When God is not working in our hearts through his law and convicting us, we can be happy. Once Paul felt that way. But when the law came home to him, he died. The law condemned him and he cried out, “Have mercy upon me, a sinner!” The law was God’s way of bringing sin to a head before its power was broken by the stronger grace of God.
Once when Professor John Gerstner was preaching in a church, a sophisticated woman came up to him at the end of his sermon and showed him her index finger and thumb half an inch apart. She said, “You made me feel like this much.” Dr. Gerstner said, “That is much too much. It will take you to hell.” We must see how sinful we truly are.

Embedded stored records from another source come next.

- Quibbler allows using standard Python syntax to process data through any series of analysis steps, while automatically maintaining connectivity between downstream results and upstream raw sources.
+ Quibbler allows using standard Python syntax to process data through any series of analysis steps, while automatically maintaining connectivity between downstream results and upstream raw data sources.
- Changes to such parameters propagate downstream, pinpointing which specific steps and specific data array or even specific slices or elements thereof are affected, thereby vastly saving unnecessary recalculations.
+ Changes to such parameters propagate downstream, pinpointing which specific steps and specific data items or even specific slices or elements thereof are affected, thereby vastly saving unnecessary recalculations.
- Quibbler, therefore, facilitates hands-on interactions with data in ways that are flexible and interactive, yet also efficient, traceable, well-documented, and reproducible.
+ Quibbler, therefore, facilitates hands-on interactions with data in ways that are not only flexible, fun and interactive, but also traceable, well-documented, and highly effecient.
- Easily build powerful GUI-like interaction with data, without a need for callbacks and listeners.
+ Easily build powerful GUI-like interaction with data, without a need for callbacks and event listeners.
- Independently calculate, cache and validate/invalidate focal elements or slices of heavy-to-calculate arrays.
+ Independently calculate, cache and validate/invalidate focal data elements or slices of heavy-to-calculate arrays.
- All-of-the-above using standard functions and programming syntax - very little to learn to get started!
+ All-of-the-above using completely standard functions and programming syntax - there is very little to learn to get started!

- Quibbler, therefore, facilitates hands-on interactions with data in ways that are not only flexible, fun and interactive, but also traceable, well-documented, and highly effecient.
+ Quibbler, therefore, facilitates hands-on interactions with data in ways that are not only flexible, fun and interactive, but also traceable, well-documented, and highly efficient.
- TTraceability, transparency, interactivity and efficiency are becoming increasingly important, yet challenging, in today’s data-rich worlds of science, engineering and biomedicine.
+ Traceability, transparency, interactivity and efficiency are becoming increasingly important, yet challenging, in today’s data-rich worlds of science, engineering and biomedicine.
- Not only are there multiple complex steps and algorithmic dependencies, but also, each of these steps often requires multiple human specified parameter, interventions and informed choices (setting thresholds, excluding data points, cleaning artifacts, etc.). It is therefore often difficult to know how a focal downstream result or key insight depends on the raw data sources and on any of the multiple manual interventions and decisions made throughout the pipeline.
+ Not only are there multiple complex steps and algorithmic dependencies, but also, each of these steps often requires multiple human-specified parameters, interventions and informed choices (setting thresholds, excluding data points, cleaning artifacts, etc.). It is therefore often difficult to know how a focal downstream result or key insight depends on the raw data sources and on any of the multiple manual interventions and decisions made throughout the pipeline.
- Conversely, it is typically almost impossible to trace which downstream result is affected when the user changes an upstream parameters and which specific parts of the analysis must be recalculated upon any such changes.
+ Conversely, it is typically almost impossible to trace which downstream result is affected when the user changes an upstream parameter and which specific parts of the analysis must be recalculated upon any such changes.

4. The law strengthens sin.
“The sting of death is sin; the power of sin is the law. But thanks be to God, who gives us the victory through Jesus Christ our Lord,” (1 Cor. 15:56). The law cannot break the power of sin. A legalist who depends on the law to justify and sanctify him can only sin, because in a sinner, the law gives power to sin. Every time he hears, “Do not fornicate,” he wants to fornicate and he does so. We need the Holy Spirit and need to be born again to break the power of sin. The law gives power to sin. More dependence on law means more sin, which means more guilt and more condemnation. But thanks be to God who gives us the victory through Jesus Christ our Lord by his death and resurrection! Through Christ, therefore, we die to sin and law. Set free from sin and law, we are united to Christ, saved forever by his life. Only then, by the power of the Spirit, can we delight in God’s law and bring forth fruit to God.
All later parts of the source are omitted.